ENTRETIEN. Invité en février dernier à la Rentrée littéraire du Mali, l’historien revient dans une causerie sur son parcours intellectuel, depuis Léopoldville dans les années 1950. Extraits d’« ego-histoire »…

Historien, producteur à RFI ( Mémoire d’un continent), professeur émérite à l’EHESS, Elikia M’Bokolo continue d’enseigner l’histoire à Kinshasa, sa ville natale qui, en 1944, l’année de sa naissance, s’appelait alors Léopoldville. Dans cette causerie enregistrée à l’Institut français du Mali, l’auteur d’une « Histoire sonore de l’Afrique », engagé dans l’édition des derniers volumes de l ‘Histoire générale de l’Afrique, se livre à un exercice « d’ego-histoire », tel qu’il l’a nommé en intervenant auprès des étudiants de l’Université des lettres et sciences du langage de Bamako, au cours de la dixième édition de la Rentrée littéraire du Mali. Il y raconte sa chance d’avoir connu, en ces années cinquante du Congo encore belge, « une période de grand bouleversement », dans une ville aux quartiers très différents, celui où sa grand-mère l’a élevé étant peuplé de gens d’origine Kongo : « Ma première langue était le kikongo, avec les copains et les petites chéries. » Dans ce creuset aux multiples identités, Elikia M’Bokolo a eu la chance d’entendre dès l’âge de 8 ans, un professeur d’histoire lui raconter le royaume du Kongo, ce qui le mit déjà sur la piste de la discipline qu’il décida d’embrasser à Lyon, où, suivant la carrière de médecin de son père, il fut étudiant les dernières années de lycée, avant d’intégrer l’École normale supérieure.

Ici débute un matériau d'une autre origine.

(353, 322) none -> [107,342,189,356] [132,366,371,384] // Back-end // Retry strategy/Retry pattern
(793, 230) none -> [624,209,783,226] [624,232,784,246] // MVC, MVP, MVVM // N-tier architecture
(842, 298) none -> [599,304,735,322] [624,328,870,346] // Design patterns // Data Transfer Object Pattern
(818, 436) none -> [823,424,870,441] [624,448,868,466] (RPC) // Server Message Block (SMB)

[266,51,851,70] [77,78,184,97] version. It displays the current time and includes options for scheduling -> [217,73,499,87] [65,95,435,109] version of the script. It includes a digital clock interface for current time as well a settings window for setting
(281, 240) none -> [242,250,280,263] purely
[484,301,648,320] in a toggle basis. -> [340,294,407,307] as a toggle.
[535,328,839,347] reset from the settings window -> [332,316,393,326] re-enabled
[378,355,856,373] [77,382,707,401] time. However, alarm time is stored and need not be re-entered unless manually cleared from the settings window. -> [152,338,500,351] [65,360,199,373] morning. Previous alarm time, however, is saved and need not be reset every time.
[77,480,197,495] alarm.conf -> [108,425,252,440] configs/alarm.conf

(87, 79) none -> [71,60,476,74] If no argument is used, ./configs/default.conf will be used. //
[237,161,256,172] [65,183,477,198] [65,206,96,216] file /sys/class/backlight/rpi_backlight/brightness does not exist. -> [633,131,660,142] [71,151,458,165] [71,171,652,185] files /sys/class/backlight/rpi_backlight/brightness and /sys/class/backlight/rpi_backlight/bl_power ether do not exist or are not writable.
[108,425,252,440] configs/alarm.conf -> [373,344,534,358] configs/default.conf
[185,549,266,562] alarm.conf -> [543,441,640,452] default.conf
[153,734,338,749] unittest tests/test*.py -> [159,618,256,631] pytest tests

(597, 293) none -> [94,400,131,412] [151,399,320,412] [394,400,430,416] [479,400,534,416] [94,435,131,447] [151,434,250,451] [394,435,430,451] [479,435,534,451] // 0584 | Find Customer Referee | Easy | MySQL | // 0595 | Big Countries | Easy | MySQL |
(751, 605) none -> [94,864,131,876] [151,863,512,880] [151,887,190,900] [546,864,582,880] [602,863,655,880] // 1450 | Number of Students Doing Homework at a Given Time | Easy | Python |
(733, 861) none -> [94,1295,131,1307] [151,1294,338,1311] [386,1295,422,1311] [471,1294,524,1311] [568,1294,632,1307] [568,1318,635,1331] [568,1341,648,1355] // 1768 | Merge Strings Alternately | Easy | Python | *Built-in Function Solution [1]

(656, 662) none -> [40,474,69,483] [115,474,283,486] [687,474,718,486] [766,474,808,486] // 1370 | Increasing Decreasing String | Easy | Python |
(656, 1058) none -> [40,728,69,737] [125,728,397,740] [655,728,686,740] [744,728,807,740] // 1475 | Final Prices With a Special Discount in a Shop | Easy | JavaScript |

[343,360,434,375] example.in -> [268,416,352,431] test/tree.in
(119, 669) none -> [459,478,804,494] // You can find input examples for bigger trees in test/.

Au cours de ses études, raconte-t-il, un de ses professeurs, chargé d’enseigner l’histoire des civilisations, déclara qu’il ne ferait pas de cours sur l’Afrique pour deux raisons : parce qu’il redoutait de dire des bêtises devant un jeune Africain (Elikia M’Bokolo !) qui semblait déjà tout à fait averti de l’histoire du continent, d’une part, et de l’autre, parce que venait de paraître en ce début des années soixante le livre d’un historien africain et, ce livre, « c’est tout ce que vous devez savoir ». L’auteur en était Joseph Ki-Zerbo, pionnier de l’histoire de l’Afrique.

Pourquoi l’histoire ?

Césaire et Senghor avaient brillé en lettres et en grammaire, Elikia M’Bokolo choisirait, quant à lui, l’histoire, sur les traces de Ki-Zerbo, « le vieux Joseph » comme il était appelé parfois. À Dakar où naît l’association des historiens africains, le jeune homme vient à sa rencontre : « J’ai passé l’agrégation d’histoire grâce à vous ! » lui dit-il. Et une relation ininterrompue s’en suivit jusqu’à la mort de Ki-Zerbo. « Tandis que Cheikh Anta Diop déroulait l’Histoire à partir d’une origine égyptienne, Ki-Zerbo, lui, ne cherchait pas à reconstruire mais à construire quelque chose de nouveau, ouvert à toutes les civilisations humaines, il fut pour moi un modèle d’historien, humaniste plutôt qu’engagé. » Elikia M’Bokolo se souvient que son professeur de latin invitait ses élèves à ne pas oublier que Terence et Saint-Augustin étaient des Africains…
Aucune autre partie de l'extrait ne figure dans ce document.